Ciężko powiedzieć czy leki coś pomagały, ale jeśli coś pomagały to bardziej przez efekt placebo i własną wole. Psychiatra ciągle mówił zobaczymy jak będzie za miesiąc, po miesiącu byłem znowu nowym „klientem”(czytanie karty od nowa, zadawanie tych samych pytań itd.). Po kilku wizytach zmieniono mi psychiatrę i było to samo tylko, że ten nic nie przepisał. Mówiłem do psychiatry, że mam wszystkie objawy adhd po czym usłyszałem, że dorośli ludzie nie mają adhd. Starałem się przekazać, że mam tak od dziecka ale podobno to nie miało nic do rzeczy. Do psychiatry nie mam zamiaru już się wybierać. Muszę sam uporać się z problemem. Poza tym nie chce brać leków ssri.
Ostatnio zauważyłem, że jak dzwoni ktoś do mnie to jak odbiorę to wstaję i chodzę po pokoju. Jeszcze co ciekawe gdy mam „blokadę” przed czymś, to wstaję i chodzę po mieszkaniu ot tak po prostu. Męczy mnie bardzo ta niemoc, przykładowo: Wracam do domu, naładowany dobrą energią, że zrobię to i tamto, tak jak to mówię „zmiażdżę system”. Wchodzę do domu, załatwię kilka domowych spraw, siadam przed biurkiem i „bam” tak jakby wywaliło bezpieczniki.
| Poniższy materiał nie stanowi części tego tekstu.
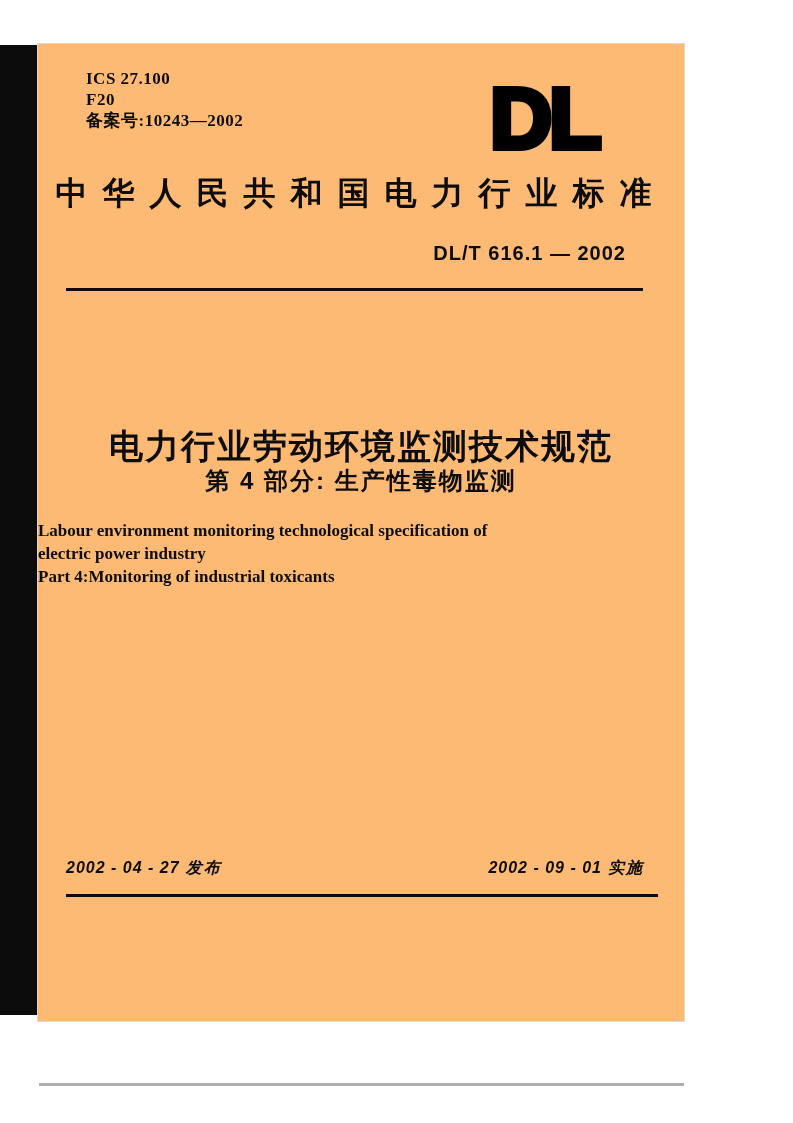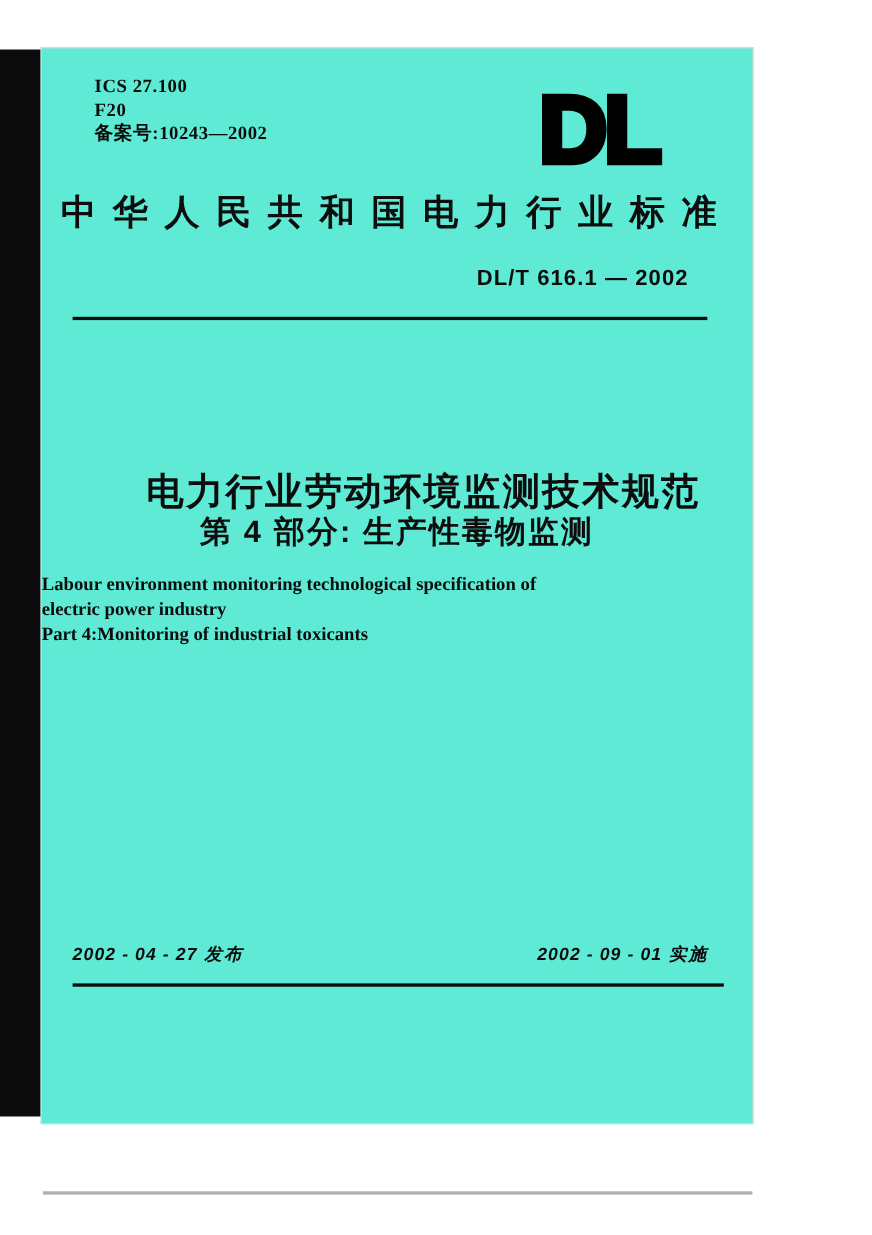--- a/index.html
+++ b/index.html
@@ -3,42 +3,42 @@
 <meta charset="utf-8">
 <style>
   html,body{margin:0;padding:0;background:#ffffff;}
   .canvas{
     position:relative;width:793px;height:1123px;background:#ffffff;overflow:hidden;
     font-family:"Liberation Sans","DejaVu Sans",sans-serif;color:#0d0d0d;
   }
   .scan-bar{position:absolute;left:0;top:45px;width:37px;height:970px;background:#0c0c0c;}
   .page{
     position:absolute;left:37px;top:43px;width:648px;height:979px;
-    background:#5eead4;border:1px solid #d8d8d6;box-sizing:border-box;
+    background:#fdba74;border:1px solid #d8d8d6;box-sizing:border-box;
   }
   .meta-block{position:absolute;left:48px;top:24px;font-family:"Liberation Serif","DejaVu Serif",serif;
     font-weight:bold;font-size:17px;line-height:21px;letter-spacing:.5px;}
   .logo{
     position:absolute;left:452px;top:34px;font-weight:bold;font-size:86px;line-height:80px;
     letter-spacing:-3px;-webkit-text-stroke:6px #000;color:#000;
     font-family:"Liberation Sans","DejaVu Sans",sans-serif;
   }
   .header-title{
     position:absolute;left:0;top:128px;width:100%;text-align:center;
     font-weight:bold;font-size:32px;letter-spacing:15px;margin-right:-15px;white-space:nowrap;
   }
   .std-no{position:absolute;top:198px;right:58px;font-size:20px;font-weight:600;letter-spacing:1px;}
   .rule-thick{position:absolute;left:28px;top:244px;width:577px;height:3px;background:#0b0b0b;}
   .title-cn{
     position:absolute;left:0;top:380px;width:100%;text-align:center;
-    font-weight:bold;font-size:34px;letter-spacing:2px;white-space:nowrap;padding-left:24px;
+    font-weight:bold;font-size:34px;letter-spacing:2px;white-space:nowrap;
   }
   .title-part{
     position:absolute;left:0;top:421px;width:100%;text-align:center;
-    font-weight:bold;font-size:28px;letter-spacing:2px;white-space:nowrap;
+    font-weight:bold;font-size:24px;letter-spacing:2px;white-space:nowrap;
   }
   .title-en{
     position:absolute;left:0;top:475px;width:100%;text-align:left;
     font-family:"Liberation Serif","DejaVu Serif",serif;font-weight:bold;
     font-size:17px;line-height:23px;
   }
   .dates-row{position:absolute;left:0;top:814px;width:100%;height:24px;font-weight:bold;font-size:16px;font-style:italic;}
   .date-issue{position:absolute;left:28px;top:0;letter-spacing:1px;white-space:nowrap;}
   .date-impl{position:absolute;right:40px;top:0;letter-spacing:1px;white-space:nowrap;text-align:right;}
   .date-label{margin-left:6px;letter-spacing:2px;}

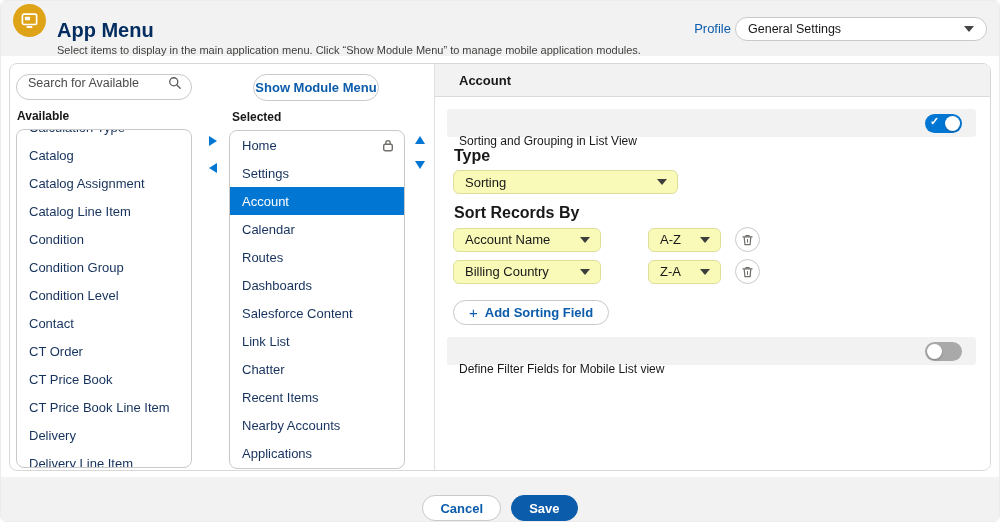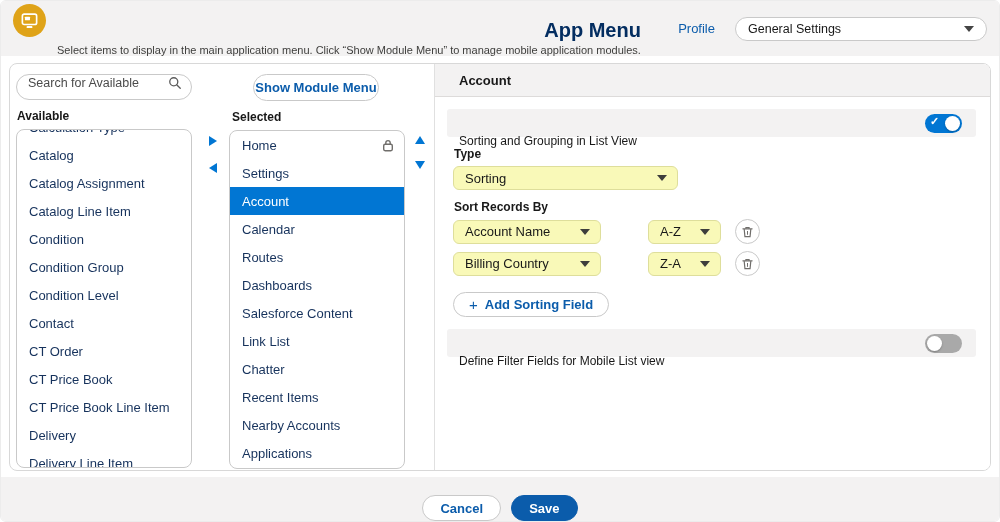--- a/index.html
+++ b/index.html
@@ -8,23 +8,23 @@
     --yellow-border:#DEDE9B; --icon-gold:#DFA318; --ink:#181818; --muted:#514F4D;
   }
   *{box-sizing:border-box;margin:0;padding:0;font-family:"Liberation Sans",sans-serif;}
   html,body{background:#fff;}
   .page{width:1000px;height:522px;background:#fff;border-radius:6px;overflow:hidden;position:relative;border:1px solid #ECECEC;}
 
   
   .header{height:55px;background:var(--gray);display:flex;align-items:center;justify-content:space-between;padding:0 12px 0 12px;}
   .header-left{display:flex;align-items:flex-start;gap:11px;}
   .app-icon{width:33px;height:33px;border-radius:50%;background:var(--icon-gold);display:flex;align-items:center;justify-content:center;flex:0 0 auto;margin-top:2px;}
-  .hdr-title{font-size:20px;font-weight:600;color:var(--title);line-height:22px;margin-top:17px;text-align:right;}
+  .hdr-title{font-size:20px;font-weight:600;color:var(--title);line-height:22px;margin-top:17px;}
   .hdr-sub{font-size:11px;color:#3E3E3C;margin-top:3px;}
-  .header-right{display:flex;align-items:center;gap:20px;padding-right:0;}
+  .header-right{display:flex;align-items:center;gap:4px;padding-right:0;}
   .profile-label{font-size:13px;color:var(--action);}
   .profile-select{width:252px;height:24px;background:#fff;border:1px solid var(--input-border);border-radius:12px;display:flex;align-items:center;justify-content:space-between;padding:0 12px;font-size:12.5px;color:var(--ink);cursor:pointer;}
   .chev{width:0;height:0;border-left:5px solid transparent;border-right:5px solid transparent;border-top:6px solid #444;}
 
   
   .content{margin:7px 8px 0;height:408px;border:1px solid var(--border);border-radius:8px;background:#fff;display:flex;overflow:hidden;}
   .col-left{width:188px;padding:10px 0 0 6px;flex:0 0 auto;}
   .col-mid{width:178px;padding:10px 0 0 2px;flex:0 0 auto;}
   .arrow-col{width:29px;flex:0 0 auto;display:flex;flex-direction:column;align-items:center;padding-top:72px;gap:17px;}
   .tri{width:0;height:0;cursor:pointer;}
@@ -50,21 +50,21 @@
   .detail-body{padding:12px 14px 0 12px;}
   .section-bar{height:28px;background:var(--gray);border-radius:3px;display:flex;align-items:center;justify-content:space-between;padding:0 14px 0 12px;}
   .section-title{font-size:12px;color:var(--ink);margin-top:36px;}
   .toggle{width:37px;height:19px;border-radius:10px;position:relative;cursor:pointer;flex:0 0 auto;}
   .toggle.on{background:var(--accent);}
   .toggle.off{background:#A9A9A9;}
   .toggle .knob{width:15px;height:15px;border-radius:50%;background:#fff;position:absolute;top:2px;box-shadow:0 1px 2px rgba(0,0,0,.25);}
   .toggle.on .knob{right:2px;}
   .toggle.off .knob{left:2px;}
   .toggle .check{position:absolute;left:5px;top:1px;color:#fff;font-size:11px;font-weight:700;}
-  .field-label{font-size:12px;font-weight:700;color:var(--ink);margin:10px 0 5px 7px;}
+  .field-label{font-size:16px;font-weight:700;color:var(--ink);margin:10px 0 5px 7px;}
   .ysel{height:24px;background:var(--yellow);border:1px solid var(--yellow-border);border-radius:6px;display:flex;align-items:center;justify-content:space-between;padding:0 10px 0 11px;font-size:13px;color:var(--ink);cursor:pointer;}
   .ysel .chev{border-top-color:#3E3E3C;}
   .ysel.type{width:225px;margin-left:6px;}
   .sort-row{display:flex;align-items:center;gap:7px;margin:0 0 7px 6px;}
   .ysel.field{width:148px;}
   .ysel.dir{width:73px;margin-left:40px;}
   .trash-btn{width:25px;height:25px;border-radius:50%;border:1px solid var(--input-border);background:#fff;display:flex;align-items:center;justify-content:center;cursor:pointer;margin-left:7px;}
   .add-btn{height:25px;margin:9px 0 0 6px;display:inline-flex;align-items:center;background:#fff;border:1px solid var(--input-border);border-radius:13px;padding:0 15px;font-size:13px;font-weight:700;color:var(--action);cursor:pointer;gap:7px;}
   .add-btn .plus{font-size:15px;font-weight:400;line-height:1;}
   .filter-bar{margin-top:12px;}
Siedzę, chce coś zrobić i tak jakby coś w środku krzyczało „nieeeeeeeeeeeeeee”. Często wstaje chodzę, odciąga mnie np. źle pościelone łóżko itd.
Regularnie zażywam witaminy, od 5 dni nie piłem kawy i szprycuje się magnezem. Czuję się trochę lepiej, ale o co chodzi z tymi blokadami. Myślę nad zakupem 5-htp, może to coś zdziała. Może to właśnie to coś z serotoniną.
-- 30 gru 2012, 11:11 --
Dodam jeszcze, że często boli mnie głowa w skroniach i górnej części głowy nad czołem. W 2006 przez kilka dni bolała mnie strasznie głowa, zgłosiłem się do szpitala ale odesłali mnie z kwitkiem, ponieważ wcześniej miałem się zgłosić do swojej przychodni. Po kilku dniach i zażywaniu ton środków przeciwbólowych samo przeszło.